[Supplied data — start]

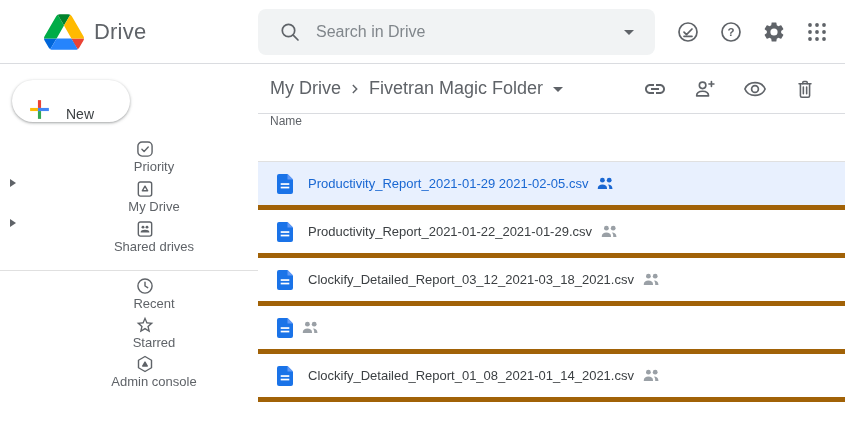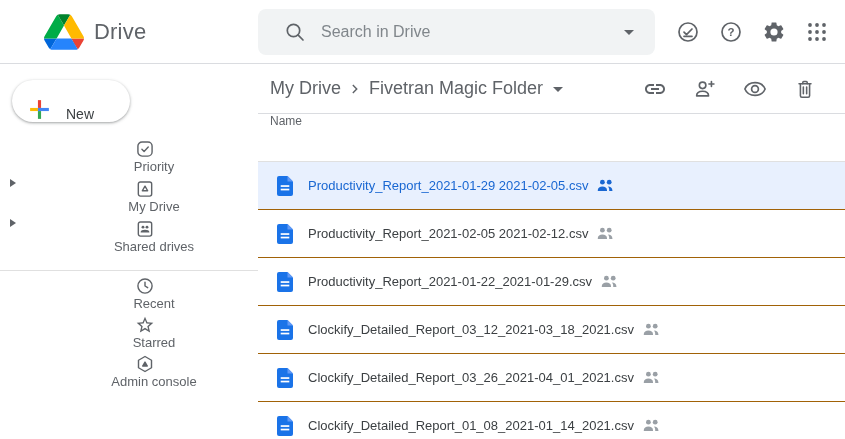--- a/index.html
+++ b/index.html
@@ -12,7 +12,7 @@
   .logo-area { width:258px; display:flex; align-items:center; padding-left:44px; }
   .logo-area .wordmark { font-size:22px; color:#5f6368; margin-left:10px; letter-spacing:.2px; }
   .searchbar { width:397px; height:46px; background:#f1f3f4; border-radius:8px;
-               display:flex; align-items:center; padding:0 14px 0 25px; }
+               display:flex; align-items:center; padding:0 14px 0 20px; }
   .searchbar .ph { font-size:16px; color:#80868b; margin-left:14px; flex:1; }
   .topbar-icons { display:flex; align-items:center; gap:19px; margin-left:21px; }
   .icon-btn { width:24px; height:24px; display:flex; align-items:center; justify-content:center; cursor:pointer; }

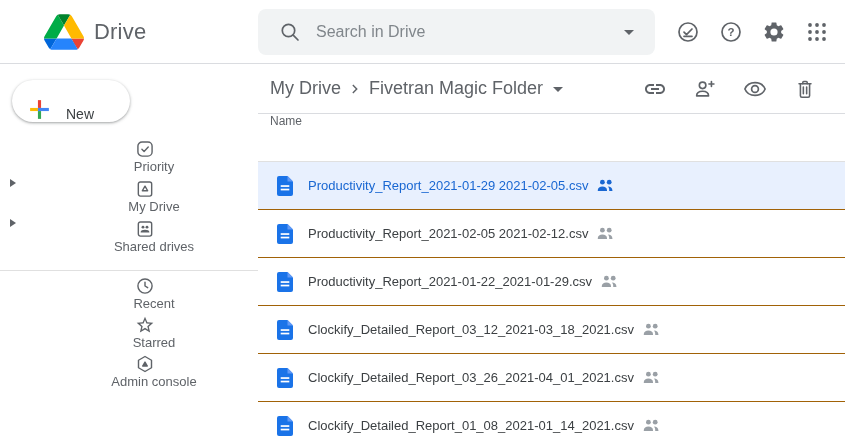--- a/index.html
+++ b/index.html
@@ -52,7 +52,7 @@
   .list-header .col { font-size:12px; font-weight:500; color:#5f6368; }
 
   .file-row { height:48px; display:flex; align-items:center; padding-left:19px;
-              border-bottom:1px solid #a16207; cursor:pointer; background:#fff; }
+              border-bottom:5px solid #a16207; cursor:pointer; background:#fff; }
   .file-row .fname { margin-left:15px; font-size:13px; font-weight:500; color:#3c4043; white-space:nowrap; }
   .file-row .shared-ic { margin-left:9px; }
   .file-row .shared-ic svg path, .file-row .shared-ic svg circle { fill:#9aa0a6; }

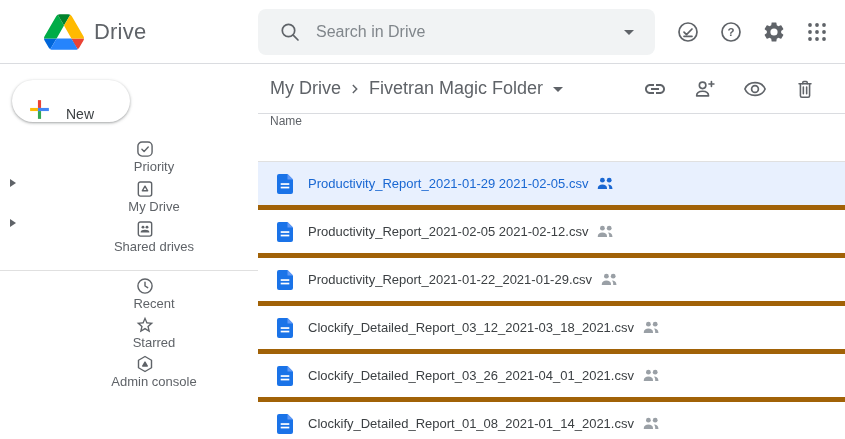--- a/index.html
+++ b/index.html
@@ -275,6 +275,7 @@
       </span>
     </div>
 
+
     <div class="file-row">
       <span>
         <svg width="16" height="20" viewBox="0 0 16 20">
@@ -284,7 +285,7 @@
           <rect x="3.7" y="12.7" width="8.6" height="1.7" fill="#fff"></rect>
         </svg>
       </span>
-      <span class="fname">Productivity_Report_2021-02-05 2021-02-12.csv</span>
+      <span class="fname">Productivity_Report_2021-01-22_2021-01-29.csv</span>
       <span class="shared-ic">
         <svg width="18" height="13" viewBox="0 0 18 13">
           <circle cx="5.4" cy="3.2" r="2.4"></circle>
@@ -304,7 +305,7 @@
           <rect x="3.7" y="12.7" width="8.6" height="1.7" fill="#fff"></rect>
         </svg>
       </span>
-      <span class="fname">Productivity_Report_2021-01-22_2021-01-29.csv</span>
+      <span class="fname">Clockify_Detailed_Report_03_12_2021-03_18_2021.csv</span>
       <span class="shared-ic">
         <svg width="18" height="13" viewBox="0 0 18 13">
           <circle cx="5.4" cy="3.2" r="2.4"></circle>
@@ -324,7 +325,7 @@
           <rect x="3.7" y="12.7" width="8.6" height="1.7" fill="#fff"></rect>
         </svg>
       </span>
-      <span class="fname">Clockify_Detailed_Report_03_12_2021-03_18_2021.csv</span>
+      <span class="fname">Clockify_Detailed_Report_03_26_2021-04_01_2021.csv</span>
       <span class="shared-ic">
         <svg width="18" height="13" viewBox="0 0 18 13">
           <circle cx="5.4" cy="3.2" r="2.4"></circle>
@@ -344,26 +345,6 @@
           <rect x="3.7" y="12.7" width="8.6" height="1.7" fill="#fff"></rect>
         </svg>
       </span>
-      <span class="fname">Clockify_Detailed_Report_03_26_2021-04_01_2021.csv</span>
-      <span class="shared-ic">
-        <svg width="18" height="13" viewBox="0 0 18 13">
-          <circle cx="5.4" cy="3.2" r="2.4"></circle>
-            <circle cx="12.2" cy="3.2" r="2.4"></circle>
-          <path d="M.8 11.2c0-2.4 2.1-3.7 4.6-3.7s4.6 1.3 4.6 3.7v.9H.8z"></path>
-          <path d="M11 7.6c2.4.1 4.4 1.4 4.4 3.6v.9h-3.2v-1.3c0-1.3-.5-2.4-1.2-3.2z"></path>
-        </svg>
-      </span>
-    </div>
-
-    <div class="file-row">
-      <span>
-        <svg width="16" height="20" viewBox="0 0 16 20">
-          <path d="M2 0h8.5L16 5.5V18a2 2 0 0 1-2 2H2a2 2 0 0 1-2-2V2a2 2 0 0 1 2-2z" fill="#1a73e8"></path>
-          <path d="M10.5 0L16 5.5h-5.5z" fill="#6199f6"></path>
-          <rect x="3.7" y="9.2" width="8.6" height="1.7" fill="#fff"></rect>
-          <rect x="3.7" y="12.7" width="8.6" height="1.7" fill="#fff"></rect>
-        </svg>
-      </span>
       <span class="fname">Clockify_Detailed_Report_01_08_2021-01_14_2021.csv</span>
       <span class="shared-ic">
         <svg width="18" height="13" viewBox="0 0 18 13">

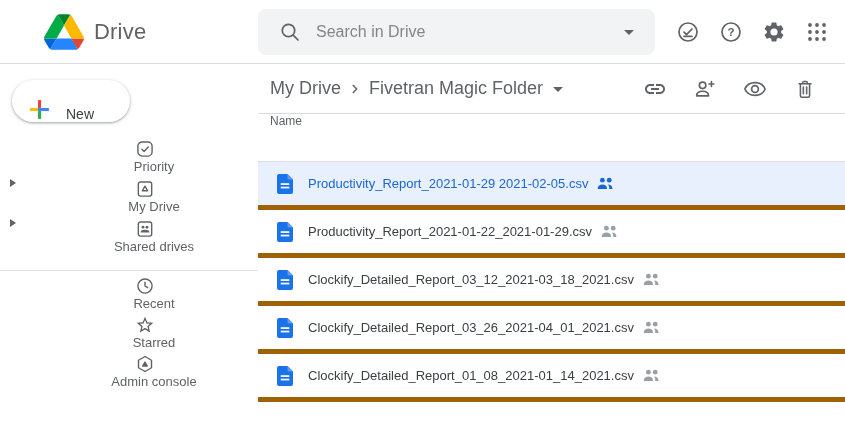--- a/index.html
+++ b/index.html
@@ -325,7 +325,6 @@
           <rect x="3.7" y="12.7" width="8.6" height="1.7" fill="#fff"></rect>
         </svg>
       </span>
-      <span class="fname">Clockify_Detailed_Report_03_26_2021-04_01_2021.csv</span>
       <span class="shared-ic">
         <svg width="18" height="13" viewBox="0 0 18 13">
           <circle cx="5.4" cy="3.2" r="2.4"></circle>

[Supplied data — finish]

**Task goal**
What is needed is each line from the records with the word "left" in it.

**Solution to this exercise**
   .logo-area { width:258px; display:flex; align-items:center; padding-left:44px; }
   .logo-area .wordmark { font-size:22px; color:#5f6368; margin-left:10px; letter-spacing:.2px; }
   .searchbar .ph { font-size:16px; color:#80868b; margin-left:14px; flex:1; }
   .topbar-icons { display:flex; align-items:center; gap:19px; margin-left:21px; }
   .file-row { height:48px; display:flex; align-items:center; padding-left:19px;
   .file-row .fname { margin-left:15px; font-size:13px; font-weight:500; color:#3c4043; white-space:nowrap; }
   .file-row .shared-ic { margin-left:9px; }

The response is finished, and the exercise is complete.